None of this is to diminish the engineering challenges that they faced, just to help give an appreciation for the technical mechanisms we've improved over the last few decades

[–] trolololol@lemmy.world 10 points 6 months ago* (last edited 6 months ago) (1 children)

pretty expected for a memory cell to fail after some time

50 years is plenty of time for the first memory chip to fail most systems would face total failure by multiple defects in half the time WITH physical maintenance.
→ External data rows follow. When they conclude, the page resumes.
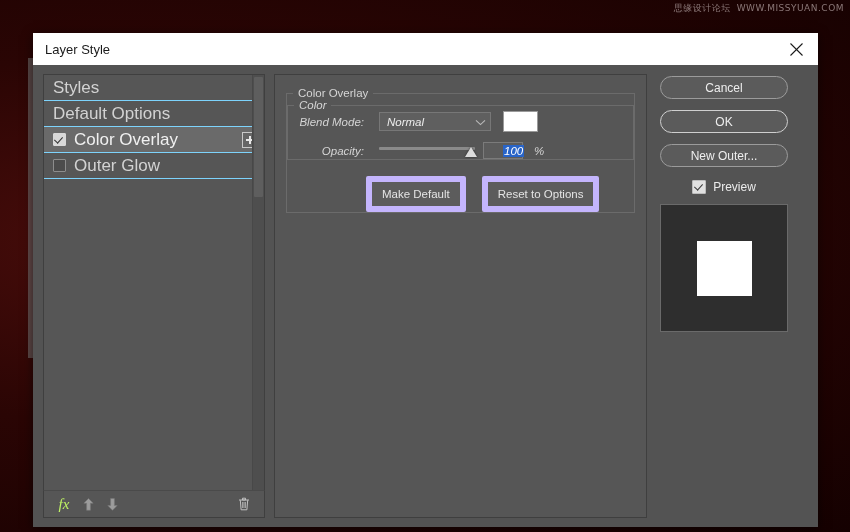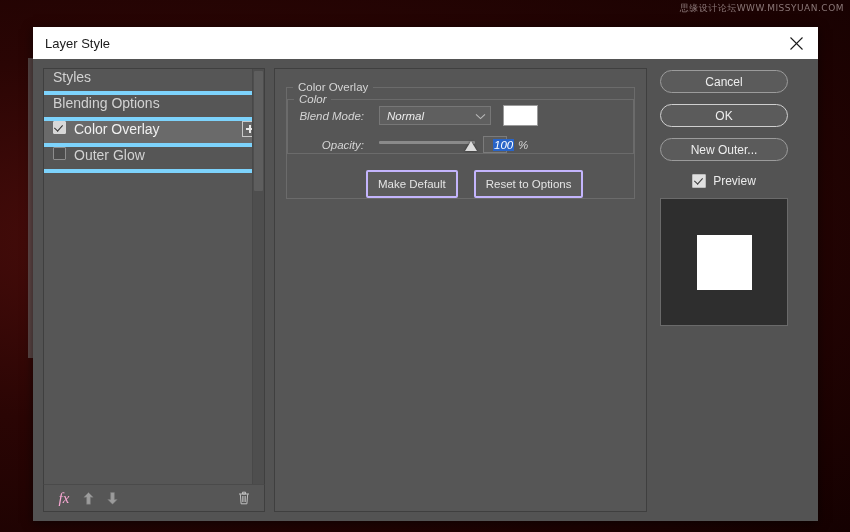--- a/index.html
+++ b/index.html
@@ -32,7 +32,7 @@
     opacity: .85;
     user-select: none;
   }
-  .watermark .wm-cn { margin-right: 0; }
+  .watermark .wm-cn { margin-right: 6px; }
 
   
   .dialog {

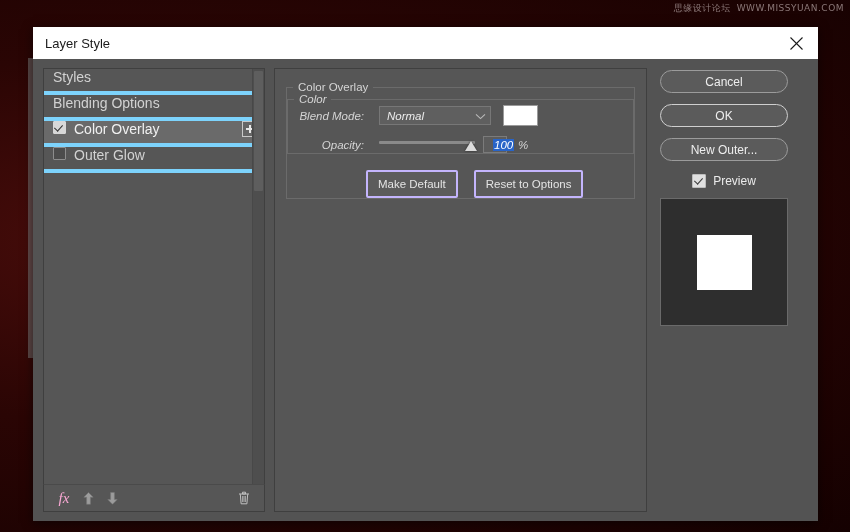--- a/index.html
+++ b/index.html
@@ -38,7 +38,7 @@
   .dialog {
     position: absolute;
     left: 33px;
-    top: 27px;
+    top: 33px;
     width: 785px;
     height: 494px;
     background: #535353;

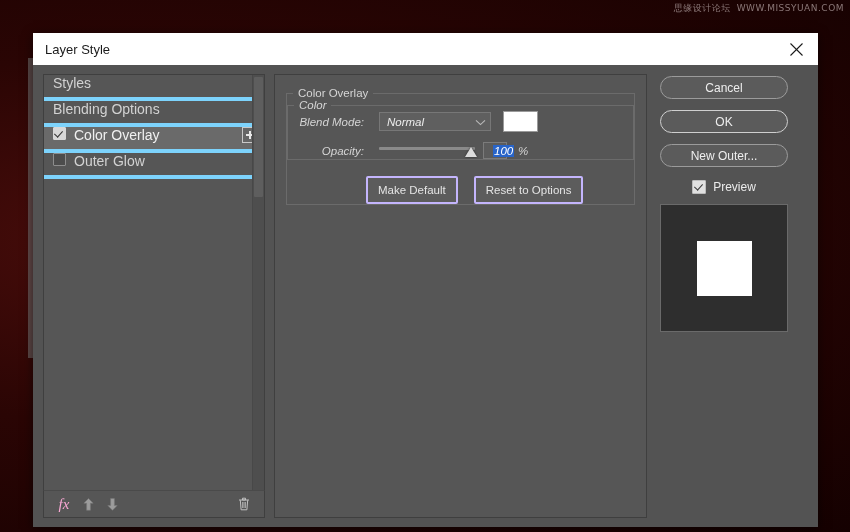--- a/index.html
+++ b/index.html
@@ -99,10 +99,10 @@
   .sb-row {
     height: 26px;
     display: flex;
-    align-items: flex-start;
+    align-items: center;
     padding: 0 6px 0 9px;
-    border-bottom: 4px solid #7dd3fc;
-    font-size: 14px;
+    border-bottom: 1px solid #7dd3fc;
+    font-size: 17px;
     color: #d2d2d2;
     box-sizing: border-box;
     cursor: default;

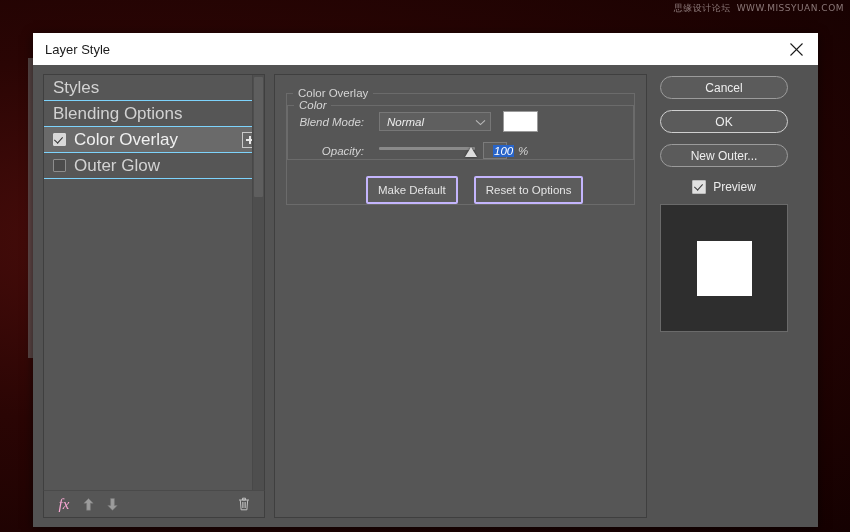--- a/index.html
+++ b/index.html
@@ -444,7 +444,7 @@
             </div>
 
             <div class="sb-row header">
-              <span class="lbl">Blending Options</span>
+              <span class="lbl">Default Options</span>
             </div>
 
 

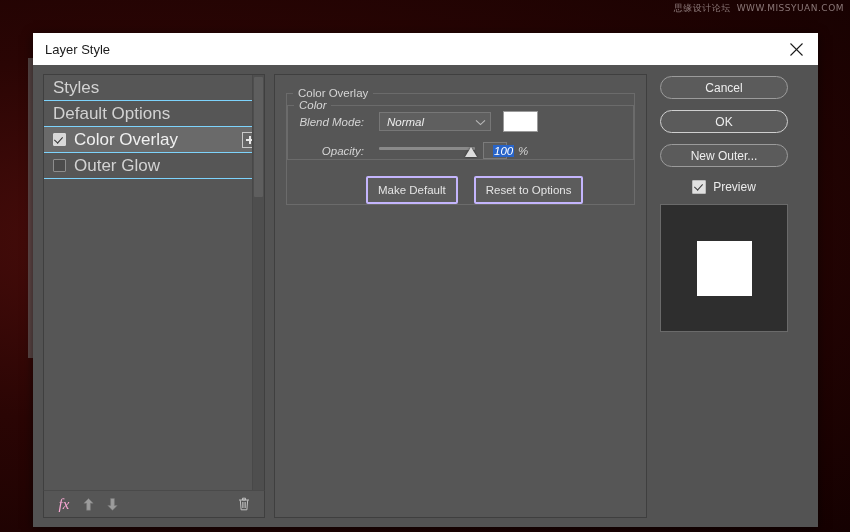--- a/index.html
+++ b/index.html
@@ -293,7 +293,7 @@
     color: #ececec;
     display: flex;
     align-items: center;
-    padding: 0 9px;
+    padding: 0 19px;
     box-sizing: border-box;
     cursor: text;
   }

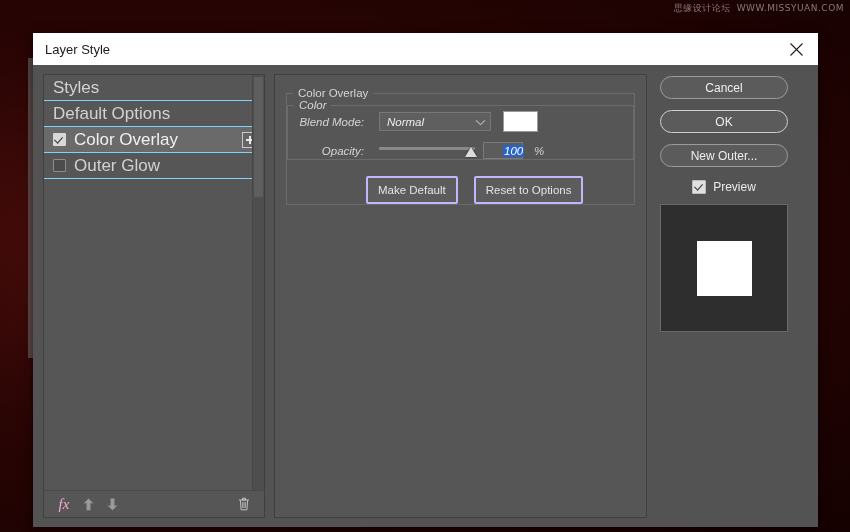--- a/index.html
+++ b/index.html
@@ -318,7 +318,7 @@
     min-width: 82px;
     height: 21px;
     background: #5c5c5c;
-    border: 2px solid #c4b5fd;
+    border: 6px solid #c4b5fd;
     border-radius: 2px;
     color: #e4e4e4;
     font-size: 11.5px;

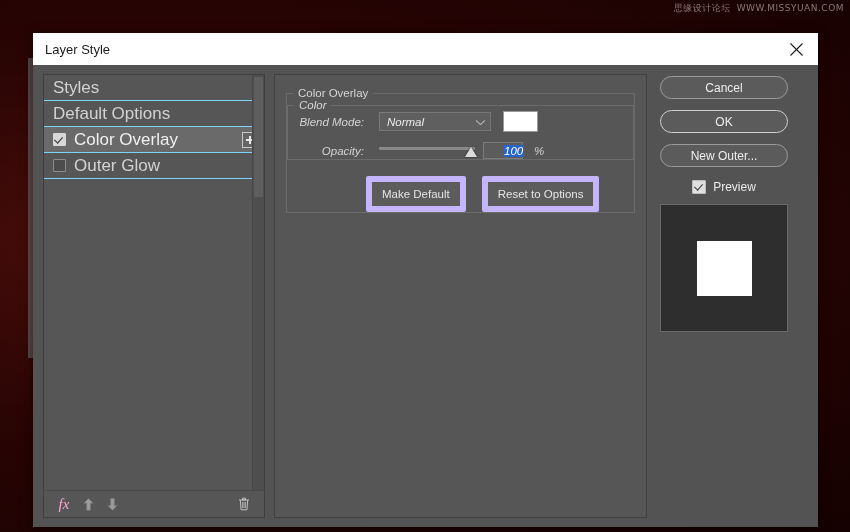--- a/index.html
+++ b/index.html
@@ -188,7 +188,7 @@
     font-family: "Liberation Serif", serif;
     font-style: italic;
     font-size: 15px;
-    color: #f9a8d4;
+    color: #bef264;
     line-height: 1;
   }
Also remember it was built with tools from the 70s. Which is probably an advantage, given everything else is still going

[–] orangeboats@lemmy.world 4 points 6 months ago

Also remember it was built with tools from the 70s. Which is probably an advantage

Definitely an advantage. Even without planned obsolescence the olden electronics are pretty tolerant of any outside interference compared to the modern ones.

[–] merc@sh.itjust.works 2 points 6 months ago

what we typically do is build in redundancy into the memory cells

Do you know how long that has been going on? Because Voyager is pretty old hardware.